The day before Cole was working on this, I had a rough working copy (very rough) using some of the cool features the Google API passes on to us.  It allows you to pass in two points, either in a string or lat+lng values, and it will generate a route between the two, giving you lat+lng values at different points along the route.  This seemed like a much more functional approach and would allow us and the user a lot more flexibility.  The code for getting the route from the API looks something like this:

panorama = new  google.maps.StreetViewPanorama(document.getElementById("map_canvas"), startOptions);

var directionsService = new google.maps.DirectionsService();

var directionsDisplay = new google.maps.DirectionsRenderer(panorama);

var request = {
origin:new google.maps.LatLng(43.775176, -79.493937),
destination:new google.maps.LatLng(43.770888, -79.498272),
travelMode: google.maps.TravelMode.DRIVING

directionsService.route(request, function(response, status) {
if (status == google.maps.DirectionsStatus.OK) {
} });

function showSteps(directionResult) {
for (var i = 0; i < directionResult.routes[0].legs.length; i++) {
for (var j = 0; j < directionResult.routes[0].legs[i].steps.length; j++) {
//console.log(directionResult.routes[0].legs[i].steps[j]); getSteps(directionResult.routes[0].legs[i].steps[j].startpoint, directionResult.routes[0].legs[i].steps[j].endpoint);
} } }

After I saw what Cole did, I throw some of my suggestions in the ticket and he liked them!  He wanted to try and itegrate what I had done and what he had done to make a cool finished product.  I was happy to help in anyway and we talked for a bit about what we wanted to do.  Due to the 4 hour meeting I had yesterday, we were not able to talk much, but today I plan on finishing this ticket with the help of Cole and hopefully have something to show by the end of the day!

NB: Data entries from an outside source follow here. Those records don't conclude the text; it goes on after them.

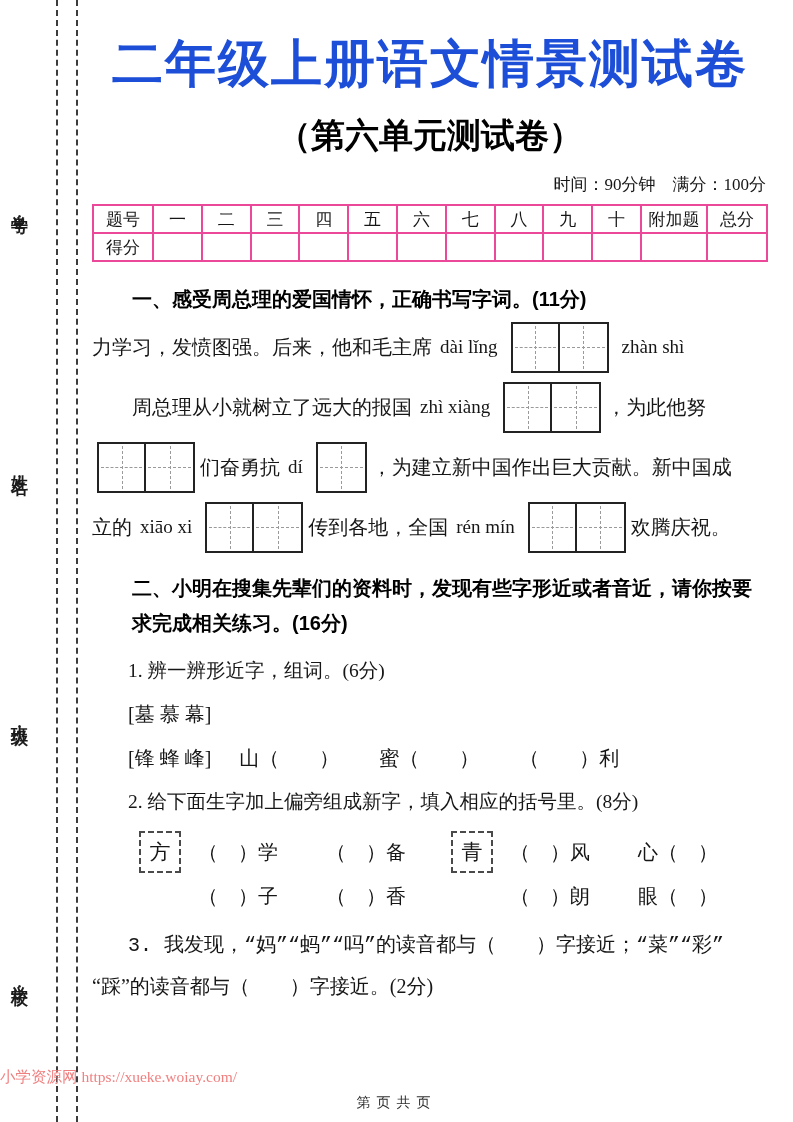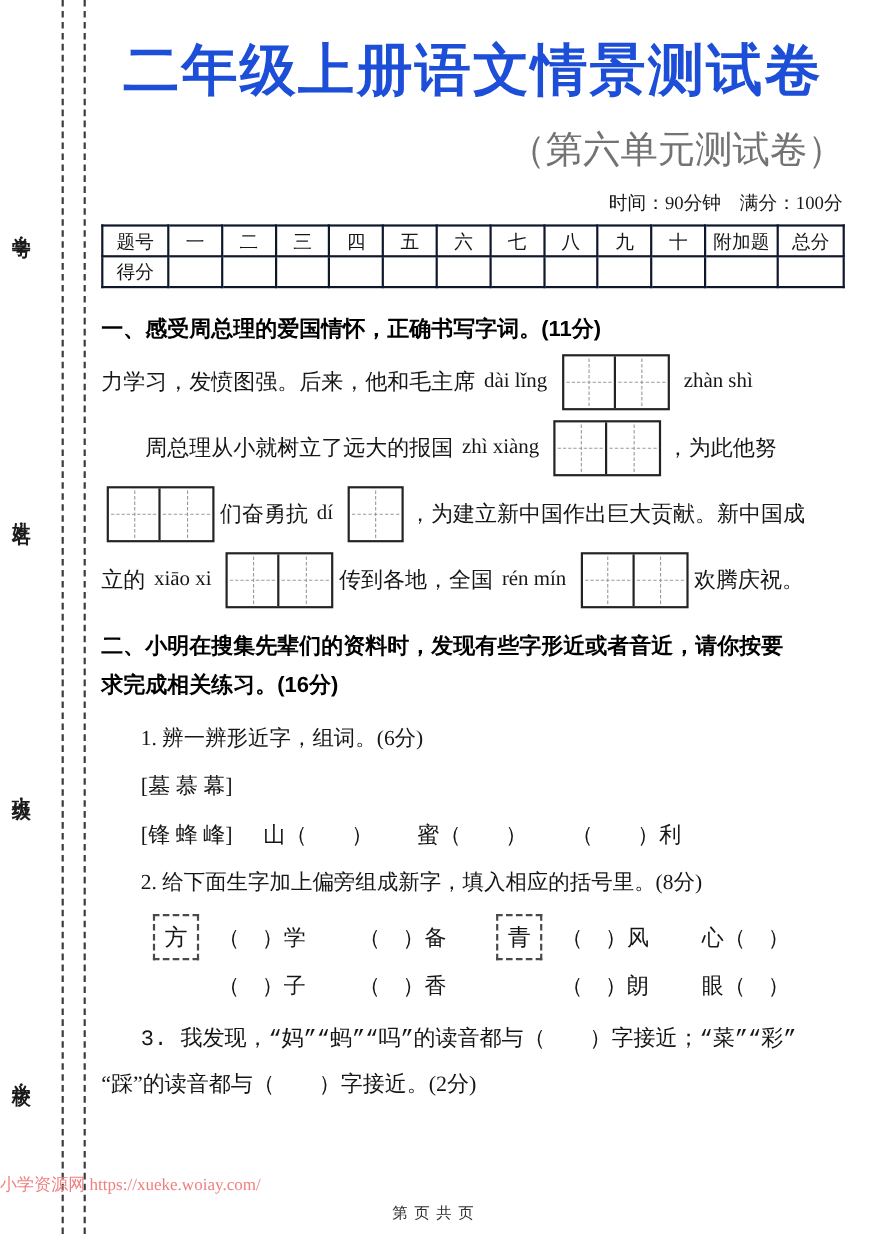--- a/index.html
+++ b/index.html
@@ -28,9 +28,9 @@
     font-size:51px; font-weight:900; letter-spacing:2px; color:#1d4ed8;
   }
   .subtitle {
-    margin-top:14px; text-align:right;
+    margin-top:14px; text-align:center;
     font-family:"Liberation Sans","DejaVu Sans",sans-serif;
-    font-size:34px; font-weight:400; color:#737373;
+    font-size:34px; font-weight:700; color:#000000;
   }
   .time-info { margin-top:14px; text-align:right; font-size:17px; padding-right:2px; }
 

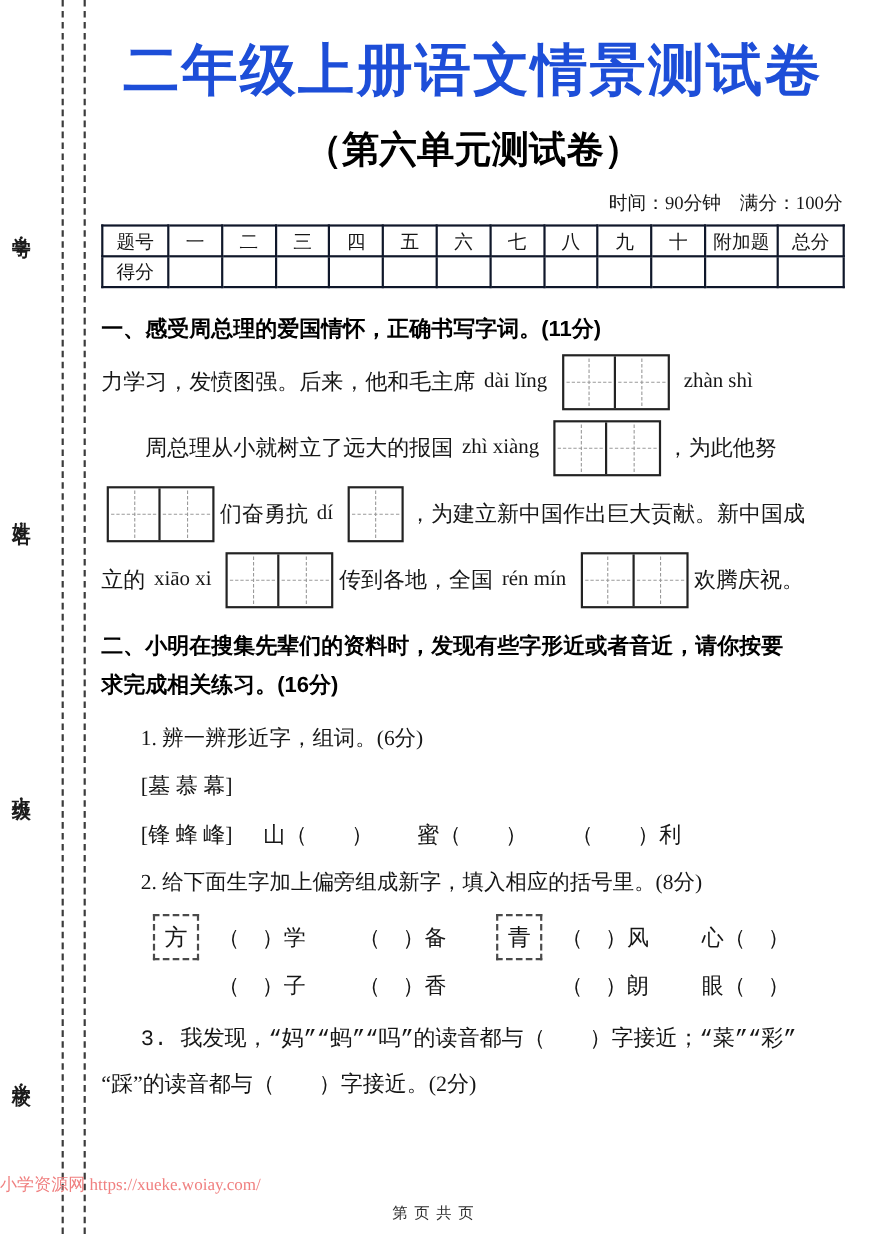--- a/index.html
+++ b/index.html
@@ -36,7 +36,7 @@
 
   table.score-table { width:100%; border-collapse:collapse; table-layout:fixed; margin-top:8px; }
   table.score-table td {
-    border:2px solid #0f172a; height:28px; text-align:center;
+    border:2px solid #ec4899; height:28px; text-align:center;
     font-size:17px; overflow:hidden; white-space:nowrap;
   }
   td.c-first { width:60px; }

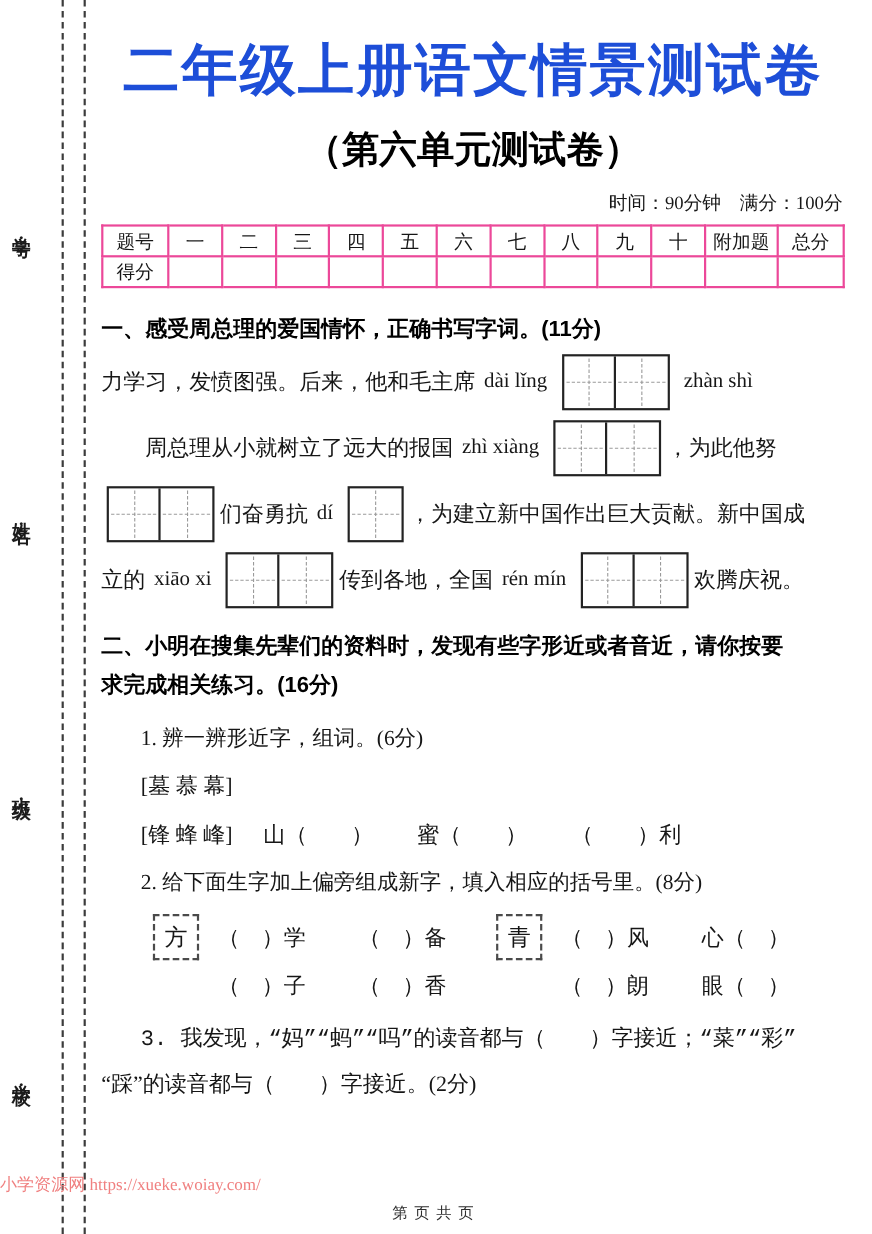--- a/index.html
+++ b/index.html
@@ -47,7 +47,7 @@
 
   .sec-h {
     margin-top:20px; font-size:20px; font-weight:bold; line-height:1.75;
-    font-family:"Liberation Sans","DejaVu Sans",sans-serif; color:#000;
+    font-family:"Liberation Sans","DejaVu Sans",sans-serif; color:#000;margin-left:40px;
   }
 
   .tline { display:flex; align-items:center; height:60px; font-size:20px; white-space:nowrap; }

As far as the meeting yesterday was concerned, it was awesome,  I got the opportunity to meet a ton of cool Mozilla employees and talk about Butter.js in detail.  Ben, Brett, and Bobby from Mozilla came down to CDOT to discuss the direction Butter was headed in, and we began brainstorming a ton of idea's on things such as the layout, adding numerous templates that the user could use, a simplified interface that is more dependant on HTML elements than what plugins are added to the page (making it easier to visualize what plugins will be in a HTML element at what time), different views the user could access to display different information, as well as many other things.  We also discussed in detail what would happen later along the line, when user's began adding numerous video's to a single HTML element, and what would happen if they overlapped (which will become possible with fellow Popcorn contributer Rick Waldron's sequencer).  Numerous idea's for how we could handle this were thrown out and we didn't come to a solid final answer.  The idea that we are rolling with for the time being is that there will be almost like a master time that will continue to run throughout the duration the page is up, which will also enable user's to create timed pauses between video's, while still attaching popcorn event's.  In my oppinion, doing stuff like this will give popcorn a lot more flexibility, and really become closer to current video editing software, which is the final goal.  It will be simple enough for a child attempting to make a webpage for a virtual book report to use, but also contain enough features to be viable to seasoned video editing user's.

All in all I've met a ton of cool people this week, and in reality, got to attend my first meeting ever which was cool.  For the time being it's back to Popcorn tickets as 0.6 is shipping on tuesday, so keep you eyes peeled!